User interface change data
________

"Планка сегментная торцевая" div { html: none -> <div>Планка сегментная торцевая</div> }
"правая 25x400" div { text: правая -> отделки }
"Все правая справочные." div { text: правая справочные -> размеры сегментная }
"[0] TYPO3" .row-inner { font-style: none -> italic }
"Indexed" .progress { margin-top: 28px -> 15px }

________

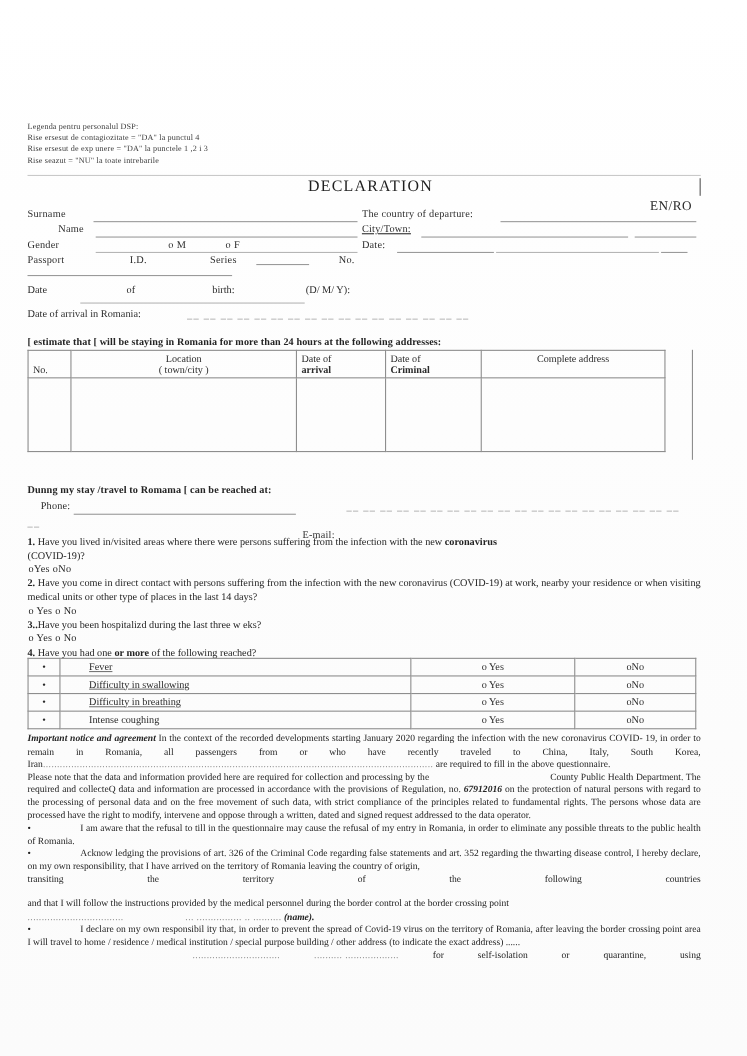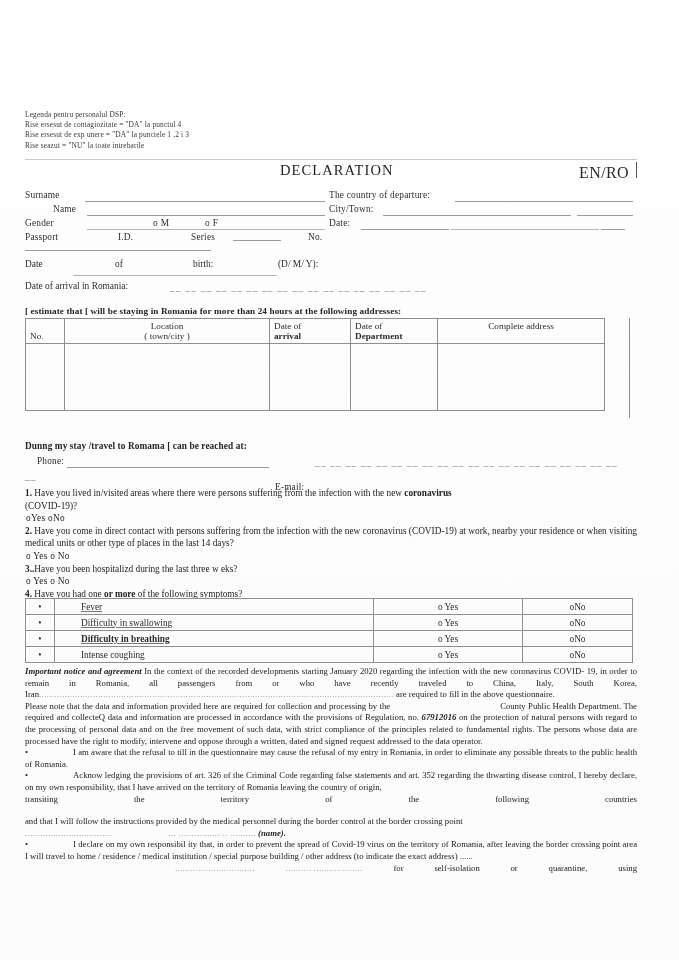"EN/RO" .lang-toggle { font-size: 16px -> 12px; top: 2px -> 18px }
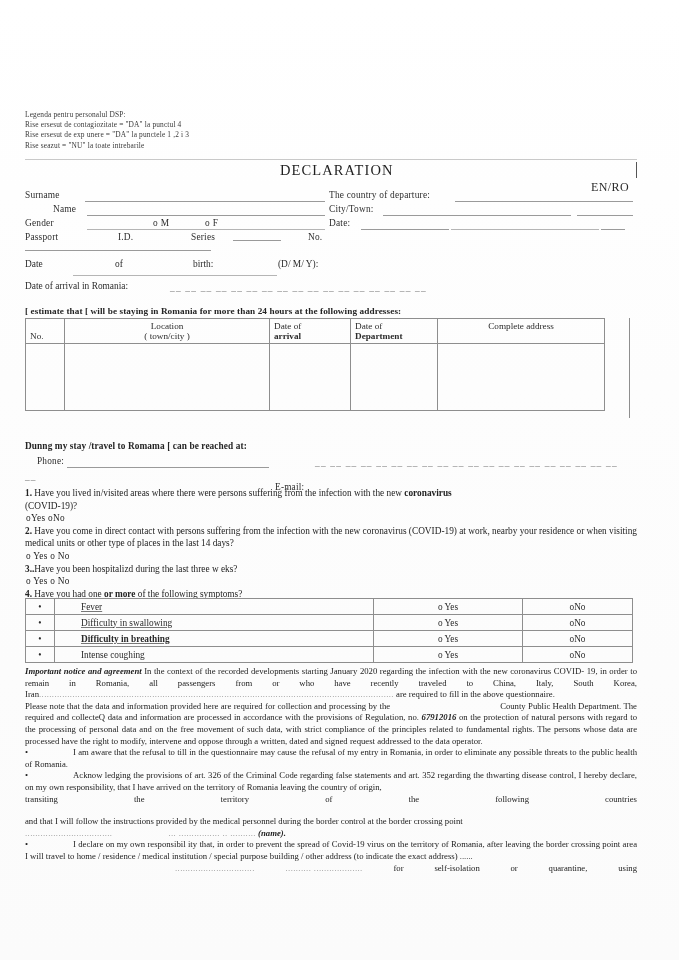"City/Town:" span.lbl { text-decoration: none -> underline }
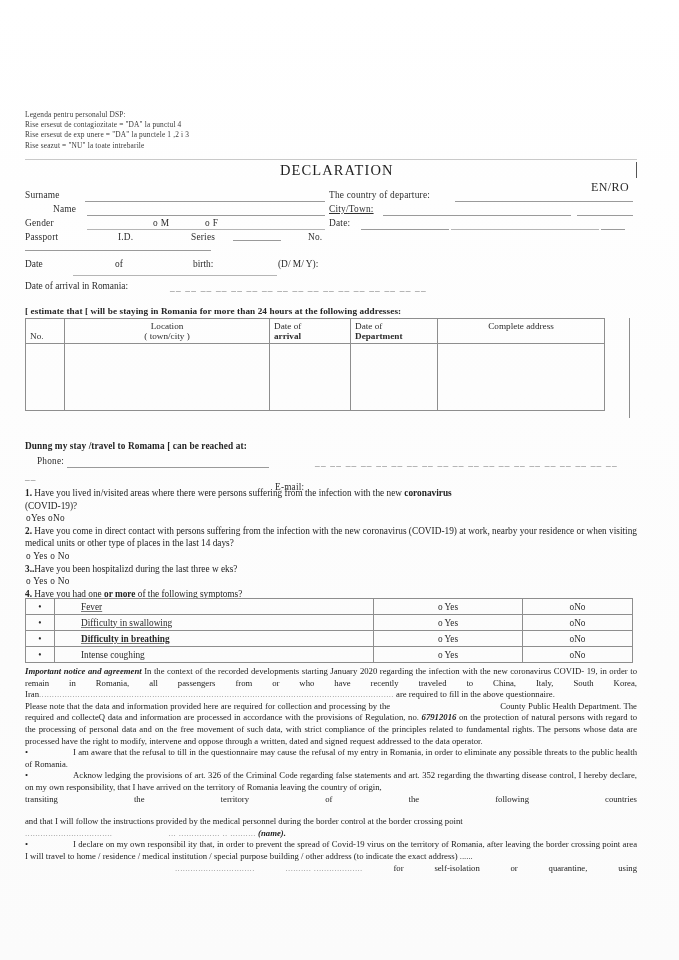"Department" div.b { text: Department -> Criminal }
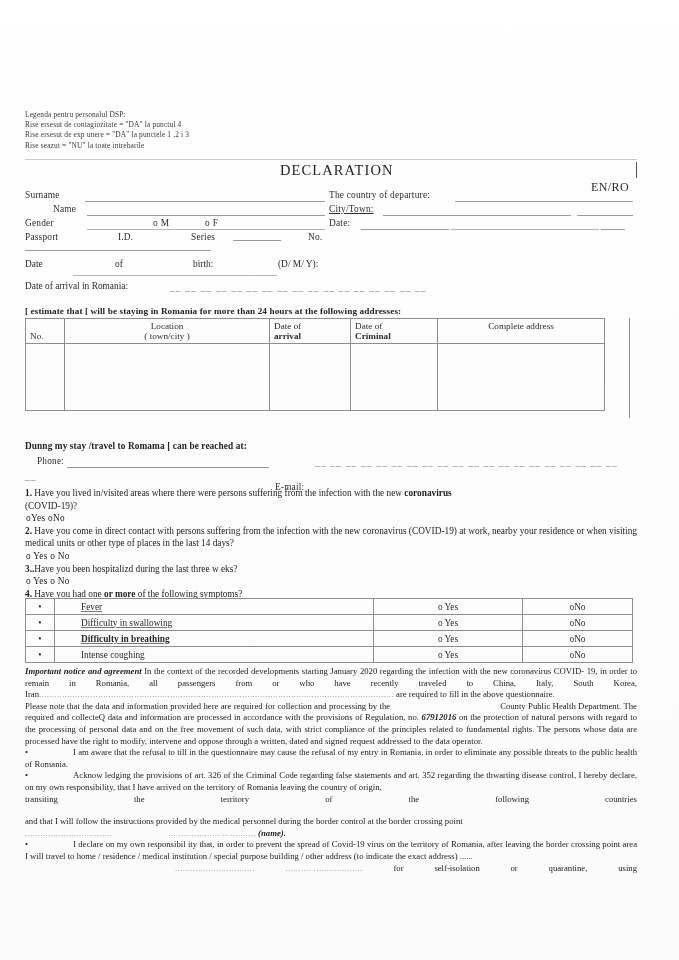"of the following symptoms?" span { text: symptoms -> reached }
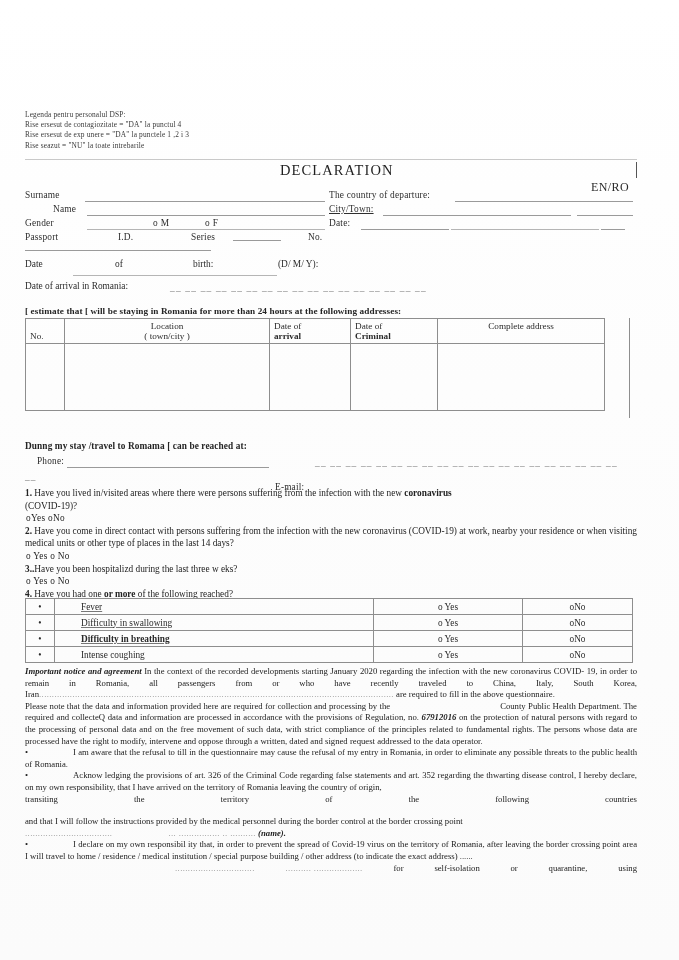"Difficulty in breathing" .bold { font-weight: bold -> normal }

________

Activity:
From the entries above, write out only the lines starting at the line that holds "html: none ->" and ending at the line that holds "margin-top: 28px ->", keeping both and matching them exactly.

Response box:
"Планка сегментная торцевая" div { html: none -> <div>Планка сегментная торцевая</div> }
"правая 25x400" div { text: правая -> отделки }
"Все правая справочные." div { text: правая справочные -> размеры сегментная }
"[0] TYPO3" .row-inner { font-style: none -> italic }
"Indexed" .progress { margin-top: 28px -> 15px }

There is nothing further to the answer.